The Push For More Above-Ground Backflow Enclosures Is Already On

There’s a disconnect when it comes to designers and backflow prevention installation. Outside, above ground backflow enclosures are safer and more cost-effective, but many designers fail to realize it. That’s because many water jurisdictions don’t have standard details in place for this design. But the push to change that has already started.

Without a standard detail in place, most designers won’t take the time to inquire with the water jurisdiction. Instead, they’ll fall back on what they always do: put the backflow prevention assembly in an underground vault. Since the backflow prevention installation is such a small part of their design, if standard detail does not exist, the design engineer won’t investigate or take the risk of designing a backflow enclosure that’s outdoors and above ground.

In many U.S. cities, finding a standard detail for an above-ground backflow enclosure is almost impossible. In comparison, a standard detail for the vault installation is commonplace. But as we’ve talked to water jurisdictions, most say they will accept an above-ground design. And support is growing to make above-ground backflow enclosures the norm.

Backflow Preventers Protect Water Systems

The objective of a backflow preventer is to protect water supplies. The backflow prevention device is required on domestic water lines, fire lines and irrigation systems. If there’s a cross-connection the results could be disastrous. If the objective is to develop and implement cross-connection control programs to safeguard public drinking water, why then does the industry continue to allow underground vaults to be designed?

The reasons probably vary from jurisdiction to jurisdiction, but underground vaults are dangerous, prone to flooding, put your water supply at an increased risk of cross-contamination, and your staff in harm’s way.

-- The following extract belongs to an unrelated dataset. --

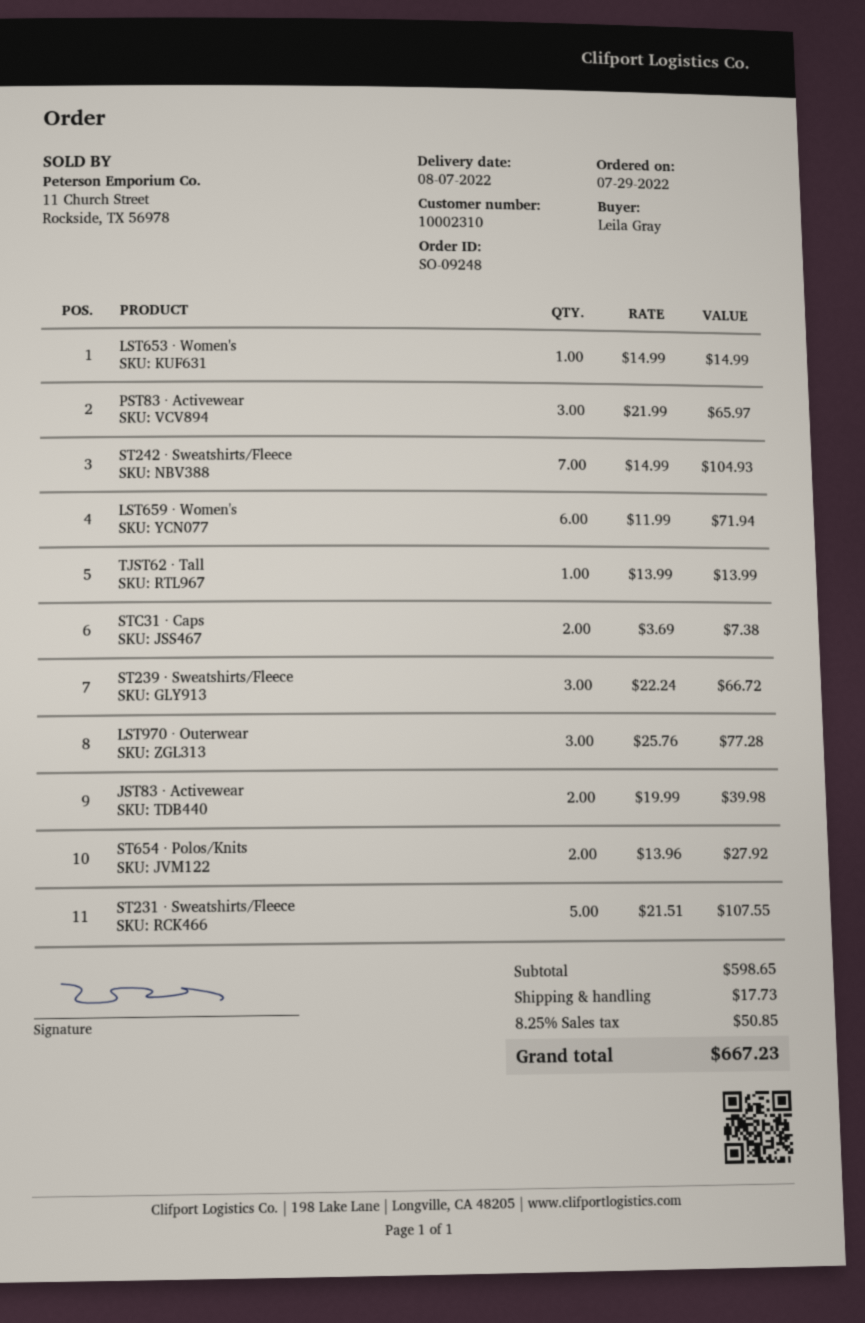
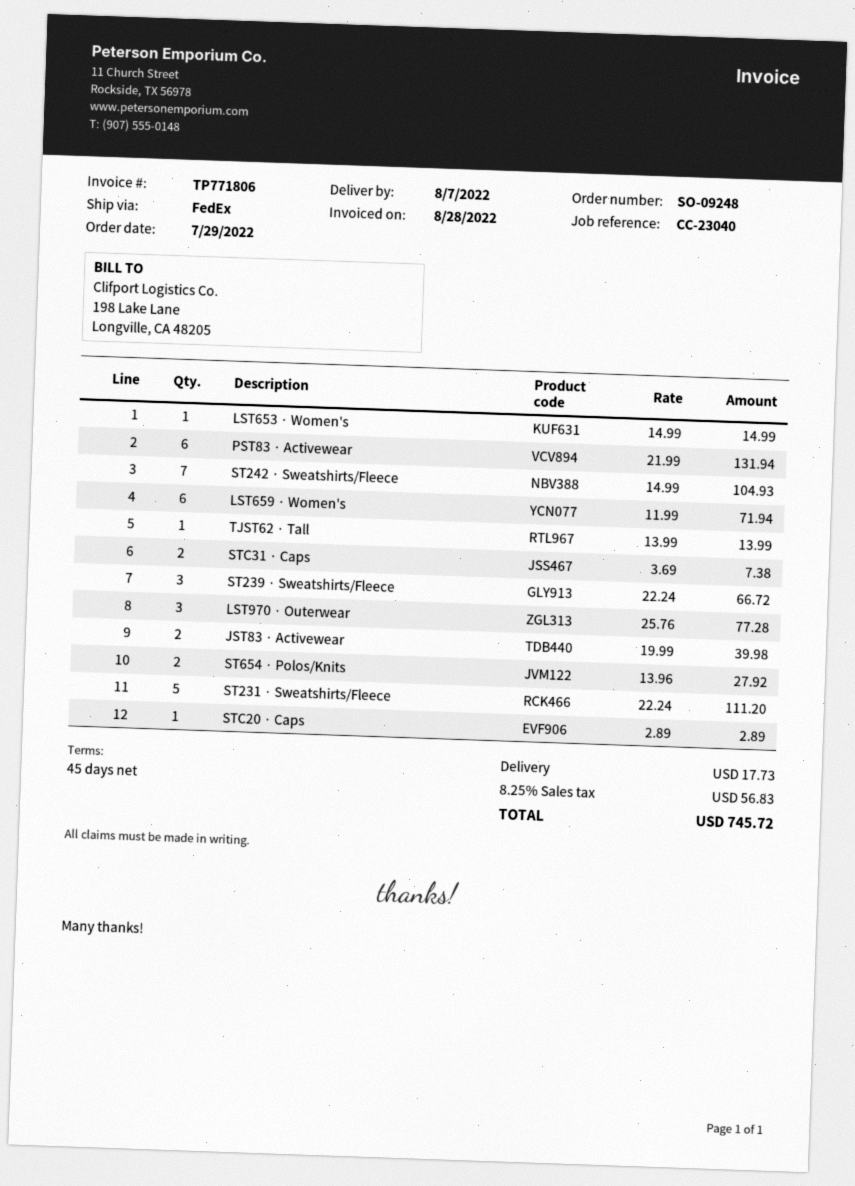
PST83 · Activewear: 3 x 21.99 = 65.97 -> 6 x 21.99 = 131.94
ST231 · Sweatshirts/Fleece: 5 x 21.51 = 107.55 -> 5 x 22.24 = 111.20
STC20 · Caps: none -> 1 x 2.89 = 2.89
tax: 8.25% = 50.85 -> 8.25% = 56.83
total: 667.23 -> 745.72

That’s where the University of Southern California comes in.

USC Supports Installing Backflow Preventers Above Ground

The University of Southern California’s Foundation for Cross-Connection Control and Hydraulic Research continues to recommend that a backflow device should not be installed below grade. The reason for this recommendation is the safety of the public drinking water. USC periodically publishes recommendations in their “Cross Talk” publication. Some of their most recent recommendations include:

Summer 2005 - "The Foundation would like to recommend that all backflow prevention assemblies be installed above grade. There have been instances where double check valve assemblies have been installed below grade to prevent freezing and they have ended up completely under water due to a flooded vault. In other cases, they have become completely buried because of mud filling in the vault during a rainy season."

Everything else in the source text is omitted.